Recorded data:
---

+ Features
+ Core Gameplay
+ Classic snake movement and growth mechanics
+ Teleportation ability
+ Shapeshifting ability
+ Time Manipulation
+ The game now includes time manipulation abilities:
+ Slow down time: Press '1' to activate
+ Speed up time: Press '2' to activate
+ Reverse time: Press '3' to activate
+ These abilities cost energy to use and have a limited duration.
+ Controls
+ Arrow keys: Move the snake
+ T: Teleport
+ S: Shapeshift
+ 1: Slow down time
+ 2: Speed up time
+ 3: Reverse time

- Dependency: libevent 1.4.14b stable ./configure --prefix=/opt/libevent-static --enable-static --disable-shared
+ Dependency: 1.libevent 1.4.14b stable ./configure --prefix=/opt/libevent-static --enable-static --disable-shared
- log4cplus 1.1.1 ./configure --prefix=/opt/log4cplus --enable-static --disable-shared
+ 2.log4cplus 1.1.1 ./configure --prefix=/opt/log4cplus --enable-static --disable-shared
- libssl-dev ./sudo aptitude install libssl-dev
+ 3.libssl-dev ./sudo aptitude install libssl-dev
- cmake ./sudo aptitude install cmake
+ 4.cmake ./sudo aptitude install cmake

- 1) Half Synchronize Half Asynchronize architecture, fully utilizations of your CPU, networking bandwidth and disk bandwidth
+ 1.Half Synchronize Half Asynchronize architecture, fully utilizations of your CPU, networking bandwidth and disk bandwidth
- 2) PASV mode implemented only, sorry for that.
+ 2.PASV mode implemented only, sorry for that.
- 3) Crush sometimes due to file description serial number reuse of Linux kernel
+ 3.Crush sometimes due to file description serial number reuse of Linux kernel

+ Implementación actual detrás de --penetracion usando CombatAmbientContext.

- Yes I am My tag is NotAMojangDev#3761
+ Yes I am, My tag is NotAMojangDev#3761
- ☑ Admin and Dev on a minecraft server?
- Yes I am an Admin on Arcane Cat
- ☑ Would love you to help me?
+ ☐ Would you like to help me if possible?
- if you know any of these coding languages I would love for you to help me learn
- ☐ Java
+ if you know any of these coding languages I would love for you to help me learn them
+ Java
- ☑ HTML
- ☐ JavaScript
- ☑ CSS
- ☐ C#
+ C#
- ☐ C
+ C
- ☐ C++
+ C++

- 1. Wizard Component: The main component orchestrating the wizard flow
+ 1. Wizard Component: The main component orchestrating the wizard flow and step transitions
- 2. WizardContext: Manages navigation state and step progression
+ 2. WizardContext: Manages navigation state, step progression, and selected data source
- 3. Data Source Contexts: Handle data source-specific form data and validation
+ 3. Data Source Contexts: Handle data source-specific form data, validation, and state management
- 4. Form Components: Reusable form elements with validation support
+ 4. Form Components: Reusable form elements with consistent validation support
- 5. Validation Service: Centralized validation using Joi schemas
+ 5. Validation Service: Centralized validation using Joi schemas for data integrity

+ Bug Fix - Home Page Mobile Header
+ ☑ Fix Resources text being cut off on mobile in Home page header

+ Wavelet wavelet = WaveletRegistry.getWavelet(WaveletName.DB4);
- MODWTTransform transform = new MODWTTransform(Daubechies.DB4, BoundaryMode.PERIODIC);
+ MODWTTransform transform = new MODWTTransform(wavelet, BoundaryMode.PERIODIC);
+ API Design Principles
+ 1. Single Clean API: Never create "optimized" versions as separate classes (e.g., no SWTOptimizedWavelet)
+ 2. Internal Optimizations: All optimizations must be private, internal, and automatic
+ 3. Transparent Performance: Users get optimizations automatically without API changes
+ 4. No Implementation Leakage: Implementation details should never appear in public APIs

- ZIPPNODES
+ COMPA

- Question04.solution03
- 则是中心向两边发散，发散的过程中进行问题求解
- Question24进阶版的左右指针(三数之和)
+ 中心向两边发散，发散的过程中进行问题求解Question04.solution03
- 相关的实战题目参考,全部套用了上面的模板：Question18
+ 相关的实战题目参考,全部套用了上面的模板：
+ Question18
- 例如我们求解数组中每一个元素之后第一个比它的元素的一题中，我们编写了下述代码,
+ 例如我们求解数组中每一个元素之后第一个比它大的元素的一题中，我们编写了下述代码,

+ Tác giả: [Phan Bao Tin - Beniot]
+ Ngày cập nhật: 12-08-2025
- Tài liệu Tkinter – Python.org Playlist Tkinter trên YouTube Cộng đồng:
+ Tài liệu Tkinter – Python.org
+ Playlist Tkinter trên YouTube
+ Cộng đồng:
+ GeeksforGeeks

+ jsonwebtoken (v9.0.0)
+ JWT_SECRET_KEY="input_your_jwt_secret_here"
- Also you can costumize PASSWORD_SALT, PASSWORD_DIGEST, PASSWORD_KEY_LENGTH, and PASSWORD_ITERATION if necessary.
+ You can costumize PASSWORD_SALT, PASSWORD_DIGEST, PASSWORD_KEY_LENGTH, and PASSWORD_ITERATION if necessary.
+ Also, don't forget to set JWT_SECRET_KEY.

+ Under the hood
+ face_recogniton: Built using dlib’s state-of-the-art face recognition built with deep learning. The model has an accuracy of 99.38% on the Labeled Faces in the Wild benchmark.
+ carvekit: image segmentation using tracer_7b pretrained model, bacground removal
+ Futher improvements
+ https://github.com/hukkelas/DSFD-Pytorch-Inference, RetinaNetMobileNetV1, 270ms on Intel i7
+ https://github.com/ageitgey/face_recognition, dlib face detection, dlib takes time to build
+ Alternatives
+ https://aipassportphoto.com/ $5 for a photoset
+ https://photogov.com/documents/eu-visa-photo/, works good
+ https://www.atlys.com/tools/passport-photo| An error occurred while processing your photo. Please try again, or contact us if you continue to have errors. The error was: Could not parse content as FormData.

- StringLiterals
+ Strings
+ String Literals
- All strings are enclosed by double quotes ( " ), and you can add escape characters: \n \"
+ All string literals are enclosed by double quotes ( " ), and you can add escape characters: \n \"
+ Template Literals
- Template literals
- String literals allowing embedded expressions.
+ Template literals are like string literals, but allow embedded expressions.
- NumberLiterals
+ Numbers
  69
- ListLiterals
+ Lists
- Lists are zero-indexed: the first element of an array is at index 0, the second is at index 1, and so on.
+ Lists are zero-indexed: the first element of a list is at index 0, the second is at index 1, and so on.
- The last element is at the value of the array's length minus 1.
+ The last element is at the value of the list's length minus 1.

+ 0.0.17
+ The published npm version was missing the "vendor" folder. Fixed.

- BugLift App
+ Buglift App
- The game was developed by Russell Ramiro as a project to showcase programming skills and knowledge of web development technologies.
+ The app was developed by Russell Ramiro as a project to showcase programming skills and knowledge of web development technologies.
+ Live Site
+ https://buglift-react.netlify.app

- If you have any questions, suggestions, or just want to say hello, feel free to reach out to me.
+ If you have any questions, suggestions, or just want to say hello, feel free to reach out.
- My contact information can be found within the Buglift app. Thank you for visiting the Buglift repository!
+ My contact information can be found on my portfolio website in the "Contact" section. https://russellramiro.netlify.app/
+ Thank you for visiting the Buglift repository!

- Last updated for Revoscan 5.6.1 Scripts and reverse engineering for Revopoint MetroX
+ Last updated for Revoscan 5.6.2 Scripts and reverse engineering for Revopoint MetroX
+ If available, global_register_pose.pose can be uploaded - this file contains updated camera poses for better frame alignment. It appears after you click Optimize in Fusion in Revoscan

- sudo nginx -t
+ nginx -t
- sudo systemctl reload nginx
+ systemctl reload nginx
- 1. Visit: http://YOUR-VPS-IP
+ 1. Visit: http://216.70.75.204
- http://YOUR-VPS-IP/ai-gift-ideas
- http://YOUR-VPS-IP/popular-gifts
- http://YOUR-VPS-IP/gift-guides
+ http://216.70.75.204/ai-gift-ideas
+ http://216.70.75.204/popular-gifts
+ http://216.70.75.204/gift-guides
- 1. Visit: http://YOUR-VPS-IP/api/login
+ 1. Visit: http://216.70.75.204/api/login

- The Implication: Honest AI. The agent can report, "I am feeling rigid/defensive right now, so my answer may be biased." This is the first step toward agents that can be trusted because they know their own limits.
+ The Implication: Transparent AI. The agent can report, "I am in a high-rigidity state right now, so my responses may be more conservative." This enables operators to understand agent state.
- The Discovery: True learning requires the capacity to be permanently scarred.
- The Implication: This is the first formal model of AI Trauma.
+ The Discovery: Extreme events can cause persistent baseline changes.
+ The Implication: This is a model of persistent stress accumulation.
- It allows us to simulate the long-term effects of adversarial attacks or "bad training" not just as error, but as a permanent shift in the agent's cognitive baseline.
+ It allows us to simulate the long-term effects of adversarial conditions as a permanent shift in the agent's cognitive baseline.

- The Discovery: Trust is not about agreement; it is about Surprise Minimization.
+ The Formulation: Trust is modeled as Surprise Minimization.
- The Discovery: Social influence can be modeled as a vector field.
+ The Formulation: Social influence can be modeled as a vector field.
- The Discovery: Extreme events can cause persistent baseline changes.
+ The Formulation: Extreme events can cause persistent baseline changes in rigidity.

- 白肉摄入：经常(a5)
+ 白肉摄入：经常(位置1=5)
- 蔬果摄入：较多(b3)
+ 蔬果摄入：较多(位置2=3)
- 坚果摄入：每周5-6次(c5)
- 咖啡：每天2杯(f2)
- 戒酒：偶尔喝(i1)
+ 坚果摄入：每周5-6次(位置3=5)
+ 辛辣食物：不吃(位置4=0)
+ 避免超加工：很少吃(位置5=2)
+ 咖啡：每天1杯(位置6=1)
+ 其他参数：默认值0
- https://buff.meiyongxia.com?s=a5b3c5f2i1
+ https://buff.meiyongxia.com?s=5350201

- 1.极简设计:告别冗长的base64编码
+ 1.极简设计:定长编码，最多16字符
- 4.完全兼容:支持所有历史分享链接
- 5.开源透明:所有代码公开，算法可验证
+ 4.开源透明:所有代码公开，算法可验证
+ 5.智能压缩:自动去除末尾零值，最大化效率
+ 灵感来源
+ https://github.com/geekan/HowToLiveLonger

---

Aim of the task:
Restate word for word the entries above from the line with "3.libssl-dev ./sudo aptitude install libssl-dev" through the line with "- 1) Half Synchronize", inclusive, leaving out everything else.

Your response:
+ 3.libssl-dev ./sudo aptitude install libssl-dev
- cmake ./sudo aptitude install cmake
+ 4.cmake ./sudo aptitude install cmake

- 1) Half Synchronize Half Asynchronize architecture, fully utilizations of your CPU, networking bandwidth and disk bandwidth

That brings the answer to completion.